→ Brief: Please give back only the lines below from the one containing "[135,120,174,132] pieces ->" to the one containing "[230,735,265,750] 'cpu'. ->", each repeated word for word, both ends included.

>>>

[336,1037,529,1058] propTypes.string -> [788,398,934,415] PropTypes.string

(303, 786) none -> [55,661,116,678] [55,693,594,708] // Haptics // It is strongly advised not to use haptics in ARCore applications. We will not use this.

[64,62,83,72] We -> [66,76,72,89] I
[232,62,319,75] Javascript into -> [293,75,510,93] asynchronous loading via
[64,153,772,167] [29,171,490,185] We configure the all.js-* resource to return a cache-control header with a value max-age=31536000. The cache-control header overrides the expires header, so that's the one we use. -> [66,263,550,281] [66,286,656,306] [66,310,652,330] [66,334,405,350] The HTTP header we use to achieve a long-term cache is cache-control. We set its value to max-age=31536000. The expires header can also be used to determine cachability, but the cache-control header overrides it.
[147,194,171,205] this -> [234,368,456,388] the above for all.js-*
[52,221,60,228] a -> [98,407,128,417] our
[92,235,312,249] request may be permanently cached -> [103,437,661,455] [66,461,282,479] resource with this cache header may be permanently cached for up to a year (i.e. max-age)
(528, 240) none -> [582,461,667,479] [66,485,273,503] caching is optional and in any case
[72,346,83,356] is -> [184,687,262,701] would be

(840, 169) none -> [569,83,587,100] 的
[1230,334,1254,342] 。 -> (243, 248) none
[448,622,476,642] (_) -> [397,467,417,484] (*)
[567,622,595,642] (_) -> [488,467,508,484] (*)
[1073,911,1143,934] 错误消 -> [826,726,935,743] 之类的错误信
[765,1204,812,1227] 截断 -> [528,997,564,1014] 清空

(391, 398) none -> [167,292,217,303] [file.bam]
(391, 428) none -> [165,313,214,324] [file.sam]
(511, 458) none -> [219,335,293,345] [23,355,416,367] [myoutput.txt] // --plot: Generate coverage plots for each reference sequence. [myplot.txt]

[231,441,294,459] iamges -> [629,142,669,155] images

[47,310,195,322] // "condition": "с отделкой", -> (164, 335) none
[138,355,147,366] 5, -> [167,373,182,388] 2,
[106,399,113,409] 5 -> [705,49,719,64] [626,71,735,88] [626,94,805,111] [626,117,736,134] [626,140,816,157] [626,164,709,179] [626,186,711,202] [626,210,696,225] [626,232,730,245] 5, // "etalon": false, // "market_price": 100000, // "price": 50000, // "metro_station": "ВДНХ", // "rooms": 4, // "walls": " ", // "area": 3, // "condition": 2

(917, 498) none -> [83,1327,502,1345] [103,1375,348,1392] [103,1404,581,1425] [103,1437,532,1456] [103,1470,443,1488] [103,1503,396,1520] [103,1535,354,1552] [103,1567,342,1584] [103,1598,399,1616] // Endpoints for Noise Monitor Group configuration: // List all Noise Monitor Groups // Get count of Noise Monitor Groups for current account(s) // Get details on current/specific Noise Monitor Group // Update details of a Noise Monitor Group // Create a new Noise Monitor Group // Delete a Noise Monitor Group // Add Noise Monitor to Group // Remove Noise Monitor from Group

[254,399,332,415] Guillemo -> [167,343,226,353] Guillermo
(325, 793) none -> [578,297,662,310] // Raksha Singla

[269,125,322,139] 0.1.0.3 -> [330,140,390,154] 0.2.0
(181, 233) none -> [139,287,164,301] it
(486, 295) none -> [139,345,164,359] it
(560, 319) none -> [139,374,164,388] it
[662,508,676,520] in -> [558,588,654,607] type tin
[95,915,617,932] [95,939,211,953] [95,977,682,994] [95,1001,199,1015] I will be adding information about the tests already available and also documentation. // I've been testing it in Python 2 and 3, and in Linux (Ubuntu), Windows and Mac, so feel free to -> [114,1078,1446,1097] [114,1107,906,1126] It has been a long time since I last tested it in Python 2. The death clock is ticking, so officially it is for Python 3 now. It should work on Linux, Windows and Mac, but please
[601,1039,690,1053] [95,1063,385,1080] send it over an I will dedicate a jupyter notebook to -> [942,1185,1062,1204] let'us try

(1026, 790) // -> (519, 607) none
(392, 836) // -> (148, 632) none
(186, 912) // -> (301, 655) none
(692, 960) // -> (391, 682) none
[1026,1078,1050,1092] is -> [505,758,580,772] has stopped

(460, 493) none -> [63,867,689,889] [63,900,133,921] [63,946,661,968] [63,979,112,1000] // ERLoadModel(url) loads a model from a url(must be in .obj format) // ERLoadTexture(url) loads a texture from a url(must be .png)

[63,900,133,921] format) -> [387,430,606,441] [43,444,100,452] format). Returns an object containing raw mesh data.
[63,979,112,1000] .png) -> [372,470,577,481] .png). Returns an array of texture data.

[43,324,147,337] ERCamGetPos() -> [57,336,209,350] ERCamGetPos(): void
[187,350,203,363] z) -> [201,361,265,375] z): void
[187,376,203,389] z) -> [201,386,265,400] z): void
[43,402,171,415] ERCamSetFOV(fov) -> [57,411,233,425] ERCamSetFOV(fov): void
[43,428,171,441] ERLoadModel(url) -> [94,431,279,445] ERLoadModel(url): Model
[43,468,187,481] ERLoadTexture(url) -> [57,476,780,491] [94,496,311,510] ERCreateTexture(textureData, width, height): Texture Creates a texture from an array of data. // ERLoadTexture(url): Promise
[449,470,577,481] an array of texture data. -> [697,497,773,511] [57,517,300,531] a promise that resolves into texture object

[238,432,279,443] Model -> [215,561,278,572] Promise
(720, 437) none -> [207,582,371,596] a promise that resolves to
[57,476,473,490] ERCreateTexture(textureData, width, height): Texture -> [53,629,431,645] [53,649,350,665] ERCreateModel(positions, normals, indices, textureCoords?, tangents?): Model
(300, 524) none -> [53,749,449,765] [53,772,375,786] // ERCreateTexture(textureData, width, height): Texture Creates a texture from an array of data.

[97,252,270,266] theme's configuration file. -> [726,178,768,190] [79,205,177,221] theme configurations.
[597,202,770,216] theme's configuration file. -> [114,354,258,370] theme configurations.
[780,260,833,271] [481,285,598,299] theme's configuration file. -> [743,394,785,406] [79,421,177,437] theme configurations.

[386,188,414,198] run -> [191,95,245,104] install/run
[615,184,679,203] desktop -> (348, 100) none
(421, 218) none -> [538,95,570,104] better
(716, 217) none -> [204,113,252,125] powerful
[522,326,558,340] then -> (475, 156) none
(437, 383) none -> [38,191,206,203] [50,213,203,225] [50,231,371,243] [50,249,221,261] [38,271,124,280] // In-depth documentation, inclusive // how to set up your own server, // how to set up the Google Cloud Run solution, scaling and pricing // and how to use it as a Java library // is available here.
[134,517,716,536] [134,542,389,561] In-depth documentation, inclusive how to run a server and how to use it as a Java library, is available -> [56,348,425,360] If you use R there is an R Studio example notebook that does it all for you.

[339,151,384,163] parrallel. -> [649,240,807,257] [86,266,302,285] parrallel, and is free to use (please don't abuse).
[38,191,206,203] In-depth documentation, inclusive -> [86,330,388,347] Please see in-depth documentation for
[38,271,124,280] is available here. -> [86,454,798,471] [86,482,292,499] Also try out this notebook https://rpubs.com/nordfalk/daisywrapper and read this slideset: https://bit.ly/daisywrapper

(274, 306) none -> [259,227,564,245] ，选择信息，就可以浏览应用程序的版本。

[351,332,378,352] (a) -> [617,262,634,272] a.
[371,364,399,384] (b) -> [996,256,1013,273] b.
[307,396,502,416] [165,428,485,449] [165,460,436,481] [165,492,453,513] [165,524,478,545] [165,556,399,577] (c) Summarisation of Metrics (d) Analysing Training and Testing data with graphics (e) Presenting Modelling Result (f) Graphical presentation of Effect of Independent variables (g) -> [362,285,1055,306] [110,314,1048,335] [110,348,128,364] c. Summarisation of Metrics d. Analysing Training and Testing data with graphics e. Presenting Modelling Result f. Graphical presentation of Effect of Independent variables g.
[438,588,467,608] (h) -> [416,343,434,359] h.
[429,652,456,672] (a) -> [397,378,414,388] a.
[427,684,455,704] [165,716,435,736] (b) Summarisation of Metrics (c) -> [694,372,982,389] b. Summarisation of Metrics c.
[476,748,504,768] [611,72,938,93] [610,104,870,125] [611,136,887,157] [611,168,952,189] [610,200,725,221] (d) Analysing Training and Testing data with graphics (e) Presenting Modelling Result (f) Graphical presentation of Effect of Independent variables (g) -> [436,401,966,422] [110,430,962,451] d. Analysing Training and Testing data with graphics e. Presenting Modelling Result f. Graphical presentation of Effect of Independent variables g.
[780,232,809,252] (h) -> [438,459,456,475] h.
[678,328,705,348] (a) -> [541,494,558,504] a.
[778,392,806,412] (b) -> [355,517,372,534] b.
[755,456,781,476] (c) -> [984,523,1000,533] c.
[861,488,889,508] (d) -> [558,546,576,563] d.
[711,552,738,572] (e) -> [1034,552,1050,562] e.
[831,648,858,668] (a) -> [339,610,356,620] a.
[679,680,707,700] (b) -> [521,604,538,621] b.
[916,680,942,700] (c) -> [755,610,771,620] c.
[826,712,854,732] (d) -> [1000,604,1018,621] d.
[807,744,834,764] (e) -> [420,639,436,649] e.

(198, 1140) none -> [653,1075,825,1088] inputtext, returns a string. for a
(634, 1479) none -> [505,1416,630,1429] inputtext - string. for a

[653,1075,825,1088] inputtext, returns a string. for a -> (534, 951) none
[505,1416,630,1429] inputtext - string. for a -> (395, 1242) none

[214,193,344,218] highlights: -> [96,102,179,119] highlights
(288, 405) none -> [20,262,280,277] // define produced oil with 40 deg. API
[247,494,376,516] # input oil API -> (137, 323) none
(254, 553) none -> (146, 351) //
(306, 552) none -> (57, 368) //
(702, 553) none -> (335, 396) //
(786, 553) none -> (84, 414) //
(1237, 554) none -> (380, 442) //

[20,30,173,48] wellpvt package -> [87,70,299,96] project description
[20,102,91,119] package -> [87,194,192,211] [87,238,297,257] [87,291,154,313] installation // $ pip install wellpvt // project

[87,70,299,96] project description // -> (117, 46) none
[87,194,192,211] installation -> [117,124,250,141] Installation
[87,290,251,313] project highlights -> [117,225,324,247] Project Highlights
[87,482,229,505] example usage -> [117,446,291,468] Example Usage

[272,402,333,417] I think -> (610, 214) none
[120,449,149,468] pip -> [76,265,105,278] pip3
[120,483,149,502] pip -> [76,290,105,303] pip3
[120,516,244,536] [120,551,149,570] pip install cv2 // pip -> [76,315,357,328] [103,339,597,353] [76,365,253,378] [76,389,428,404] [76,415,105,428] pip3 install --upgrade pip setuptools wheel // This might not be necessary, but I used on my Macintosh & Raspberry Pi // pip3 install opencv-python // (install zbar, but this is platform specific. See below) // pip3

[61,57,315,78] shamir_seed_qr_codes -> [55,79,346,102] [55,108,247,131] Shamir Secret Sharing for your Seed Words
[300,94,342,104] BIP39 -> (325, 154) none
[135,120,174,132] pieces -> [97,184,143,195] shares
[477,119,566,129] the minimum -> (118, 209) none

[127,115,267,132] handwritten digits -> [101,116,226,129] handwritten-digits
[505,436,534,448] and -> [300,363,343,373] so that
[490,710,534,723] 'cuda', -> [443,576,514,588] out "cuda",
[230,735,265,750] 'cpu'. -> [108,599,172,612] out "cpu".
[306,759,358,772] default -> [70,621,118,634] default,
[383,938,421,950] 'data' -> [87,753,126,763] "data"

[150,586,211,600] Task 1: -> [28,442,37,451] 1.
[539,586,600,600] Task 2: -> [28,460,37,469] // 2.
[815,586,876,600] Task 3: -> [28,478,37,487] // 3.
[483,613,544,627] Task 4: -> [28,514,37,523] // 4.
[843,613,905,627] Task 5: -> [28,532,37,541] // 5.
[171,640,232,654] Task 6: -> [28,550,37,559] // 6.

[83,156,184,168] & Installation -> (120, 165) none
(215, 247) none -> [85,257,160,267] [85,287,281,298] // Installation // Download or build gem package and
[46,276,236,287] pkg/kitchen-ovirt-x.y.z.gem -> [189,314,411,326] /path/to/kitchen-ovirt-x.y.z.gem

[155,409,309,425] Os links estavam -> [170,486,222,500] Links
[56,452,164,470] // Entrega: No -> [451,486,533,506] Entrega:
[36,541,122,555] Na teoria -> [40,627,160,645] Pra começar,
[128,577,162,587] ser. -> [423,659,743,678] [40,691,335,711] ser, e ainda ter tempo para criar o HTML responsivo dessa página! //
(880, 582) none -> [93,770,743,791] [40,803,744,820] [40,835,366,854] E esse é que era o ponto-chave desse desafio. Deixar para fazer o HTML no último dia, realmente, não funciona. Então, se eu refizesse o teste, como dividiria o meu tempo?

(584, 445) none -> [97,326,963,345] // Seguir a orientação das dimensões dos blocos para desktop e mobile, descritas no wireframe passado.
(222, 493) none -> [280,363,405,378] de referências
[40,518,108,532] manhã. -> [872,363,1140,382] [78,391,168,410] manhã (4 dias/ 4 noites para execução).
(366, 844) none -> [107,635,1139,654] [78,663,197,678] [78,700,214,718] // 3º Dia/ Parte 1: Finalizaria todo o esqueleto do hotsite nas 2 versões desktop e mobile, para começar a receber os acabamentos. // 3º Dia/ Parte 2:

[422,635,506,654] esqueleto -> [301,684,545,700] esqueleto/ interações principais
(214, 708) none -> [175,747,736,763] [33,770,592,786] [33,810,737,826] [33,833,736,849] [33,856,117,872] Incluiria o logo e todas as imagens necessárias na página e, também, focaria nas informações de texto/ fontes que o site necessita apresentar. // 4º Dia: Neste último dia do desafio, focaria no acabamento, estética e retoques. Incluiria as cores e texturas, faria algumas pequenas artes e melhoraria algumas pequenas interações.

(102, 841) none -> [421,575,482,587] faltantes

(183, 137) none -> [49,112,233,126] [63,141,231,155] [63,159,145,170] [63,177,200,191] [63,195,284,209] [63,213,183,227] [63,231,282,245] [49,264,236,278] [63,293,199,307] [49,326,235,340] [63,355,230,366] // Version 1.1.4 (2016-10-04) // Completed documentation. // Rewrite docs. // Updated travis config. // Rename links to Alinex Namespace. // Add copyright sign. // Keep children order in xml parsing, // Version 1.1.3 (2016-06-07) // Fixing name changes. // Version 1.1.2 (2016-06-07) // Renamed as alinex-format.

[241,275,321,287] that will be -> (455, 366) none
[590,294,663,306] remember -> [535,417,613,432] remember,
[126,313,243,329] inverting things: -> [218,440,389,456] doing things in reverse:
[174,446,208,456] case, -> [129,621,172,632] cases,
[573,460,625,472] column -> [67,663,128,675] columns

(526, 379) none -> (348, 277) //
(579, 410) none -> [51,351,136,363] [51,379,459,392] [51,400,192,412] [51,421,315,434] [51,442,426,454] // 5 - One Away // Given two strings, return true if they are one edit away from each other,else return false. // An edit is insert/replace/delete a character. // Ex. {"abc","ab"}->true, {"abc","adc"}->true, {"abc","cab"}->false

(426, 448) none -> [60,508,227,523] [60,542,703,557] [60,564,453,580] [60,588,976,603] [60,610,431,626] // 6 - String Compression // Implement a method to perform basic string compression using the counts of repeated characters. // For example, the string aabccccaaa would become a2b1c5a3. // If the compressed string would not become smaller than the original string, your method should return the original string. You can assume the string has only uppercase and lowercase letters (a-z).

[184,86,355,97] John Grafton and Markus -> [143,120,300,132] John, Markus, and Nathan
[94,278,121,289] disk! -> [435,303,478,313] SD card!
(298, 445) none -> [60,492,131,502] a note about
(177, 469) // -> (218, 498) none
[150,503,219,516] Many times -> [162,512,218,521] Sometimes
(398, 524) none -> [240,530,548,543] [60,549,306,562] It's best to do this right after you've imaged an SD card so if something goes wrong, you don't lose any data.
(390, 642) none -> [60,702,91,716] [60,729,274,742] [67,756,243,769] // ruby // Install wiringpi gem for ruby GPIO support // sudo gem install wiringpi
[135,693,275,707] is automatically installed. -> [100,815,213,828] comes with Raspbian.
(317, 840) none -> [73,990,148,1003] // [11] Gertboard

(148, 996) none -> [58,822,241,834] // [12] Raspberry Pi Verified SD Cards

<<<

→ Exercise output:
[135,120,174,132] pieces -> [97,184,143,195] shares
[477,119,566,129] the minimum -> (118, 209) none

[127,115,267,132] handwritten digits -> [101,116,226,129] handwritten-digits
[505,436,534,448] and -> [300,363,343,373] so that
[490,710,534,723] 'cuda', -> [443,576,514,588] out "cuda",
[230,735,265,750] 'cpu'. -> [108,599,172,612] out "cpu".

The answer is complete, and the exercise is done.